Конец войны. И я иду. Выгнали меня. Есть ли ноги, нету ли, ступай! И я иду. Есть ли у тебя товарищи или
нет, ступай! Иной раз какой-нибудь приятель и крикнет тебе: «Пошли!» И я все иду, иду. Иной раз я проглочу слово — один бог ведает, на каком языке к кому обращаться. А где, хоть и проглочу слово, да улыбнусь, как бы говоря: братцы, я ведь иду, не бойтесь, я тоже иду! Рядом со мной, черт подери, все время кто-то подыхает от малярии! Но я иду! Может, только скажу себе: бедняга! Малярия! Иду! Когда Дюрис, когда Коко, когда Мартиненго. Ребята, хоть я и на одной ноге, а пошли. Шагом марш, хотя вы и без сил, малярия — не малярия, черт подери, надо идти, не подыхать же по дороге домой, а нету сил ни у Дюриса, ни у Коко, так пускай поможет Мартиненго!..
Представьте, я даже не заметил, когда и где перешел границу.
Иду себе и вдруг издали уже вижу, что, пожалуй, и меня кто-то поджидает, что уже кто-то издали меня жадно высматривает и никак не дождется. За каждым моим шагом следит. Вот те на, кажись, тетушка!
— Сыночек мой,— улыбается она мне во весь рот.— Солдатик мой золотенький! Кажин день поджйдаю тебя. Двужды на неделе пеку маковник. Мак для тебя собирала. Ах ты, дурбень, и где ж пропадал ты так долго?
— Долго, матушка! — Господи, я уж и говорить разучился! — Матушка, я уже не солдатик!
— Ты-то не солдатик, сынок? — Она сует мне в карман маковник.— Ох, и долгонько # ждала-поджидала, дужды на неделе маковник пекла, сыночек, ты для меня до самой смертушки будешь солдатом.
А меня тянет все дальше и дальше. Ведь и я когда-то на божий свет народился. Что с того, что отца не знал: и что рано мать померла?
Я все иду и иду. В кармане у меня маковник, но я не сразу, хе-хе-хе, его пробую...

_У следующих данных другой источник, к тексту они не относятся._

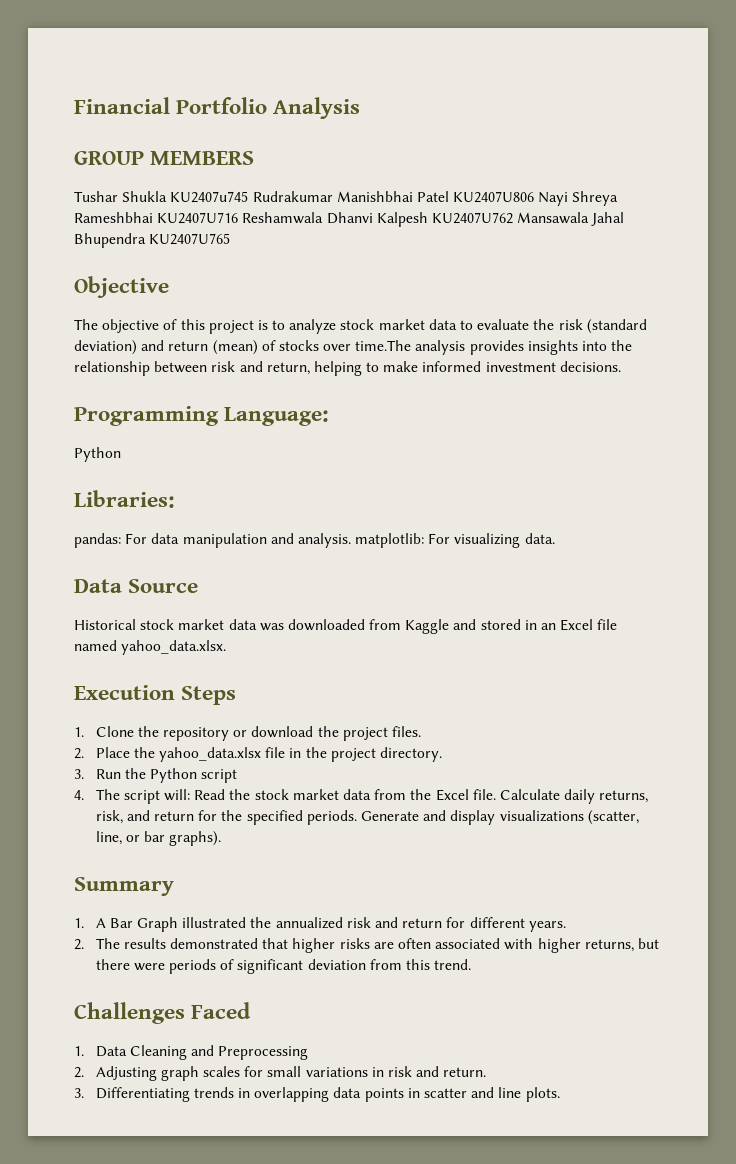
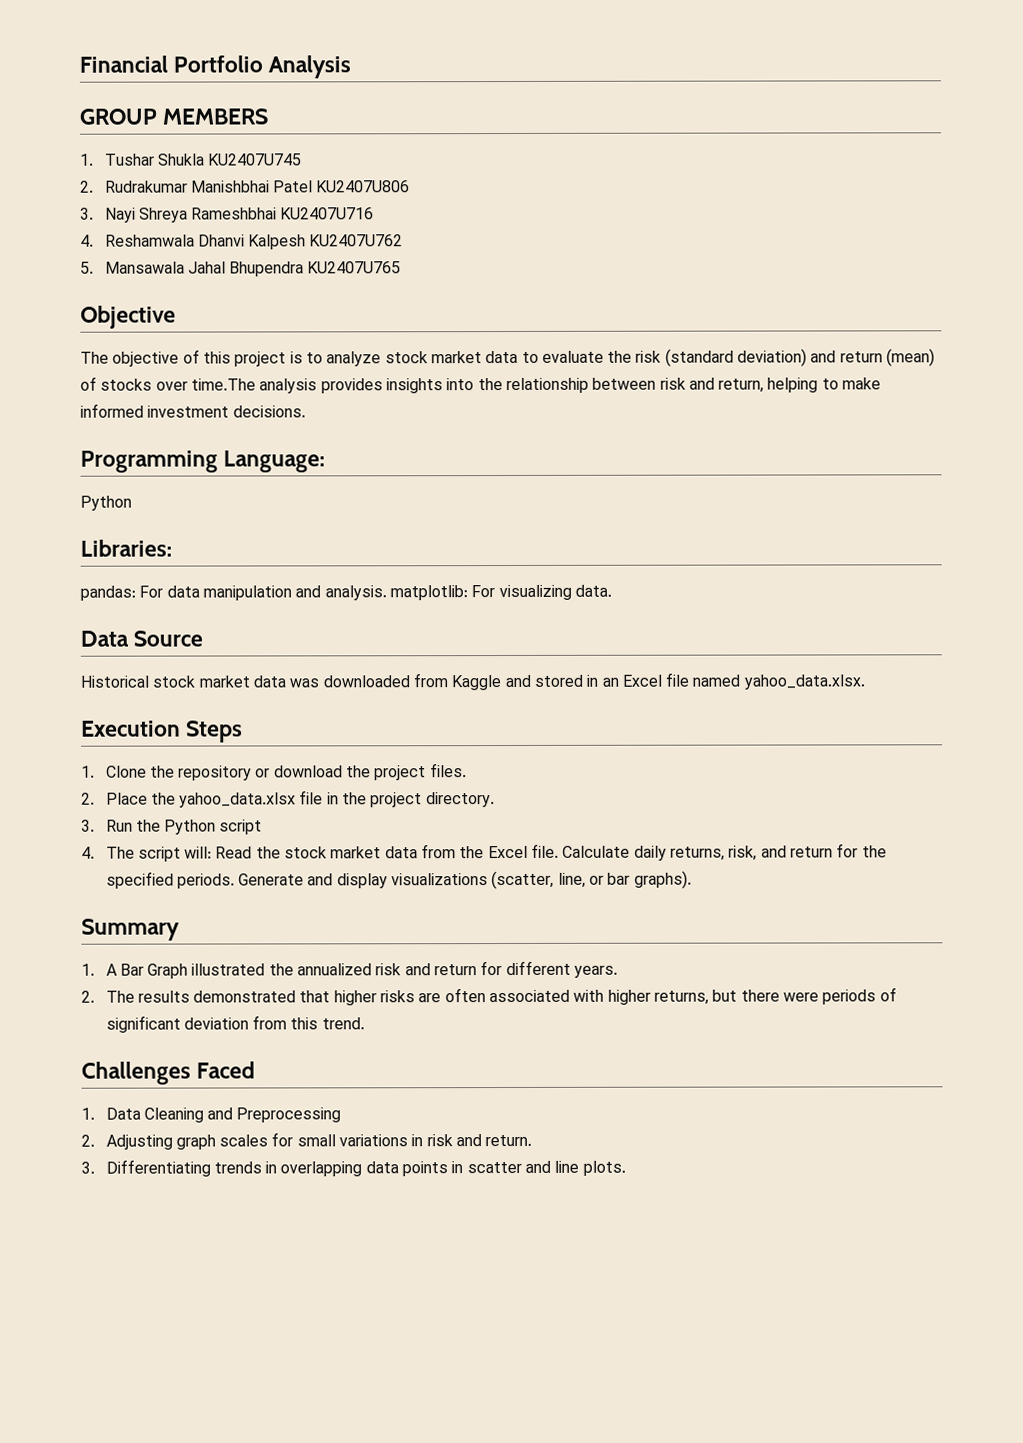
- Tushar Shukla KU2407u745 Rudrakumar Manishbhai Patel KU2407U806 Nayi Shreya Rameshbhai KU2407U716 Reshamwala Dhanvi Kalpesh KU2407U762 Mansawala Jahal Bhupendra KU2407U765
+ 1. Tushar Shukla KU2407U745
+ 2. Rudrakumar Manishbhai Patel KU2407U806
+ 3. Nayi Shreya Rameshbhai KU2407U716
+ 4. Reshamwala Dhanvi Kalpesh KU2407U762
+ 5. Mansawala Jahal Bhupendra KU2407U765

А я й не знаю — прости меня, горлинка,— не знаю, где дом мой, не знаю, где что приключилось, не знаю, что и дома тем часом поделалось, и потому недосуг было за всем уследить, не знаю, где что приключилось!..
Ну и ладно! Дорога научила меня, прах ее подери, ходить на костылях! Нежданно-негаданно я в Турце. Бог знает, почему. Кто-то уже успел обзавестись табачными лавками \ а у меня по-прежнему ни кола ни двора. Я только Дюрис и ни черта больше. Некому было вовремя надоумить меня переметнуться в лагерь противника, выучить меня бы только заправским служакой!
Господи, а поначалу мне казалось, что я невесть какой дошлый малый!
Кой-кто обзавелся уже табачной лавкой или корчмой, а если отец у него был дубильщик, так и шкурками, шинком или дубильней. А у меня что было? Тащился я домой, но сам не знал, зачем туда иду. Может, мне туда и незачем было топать.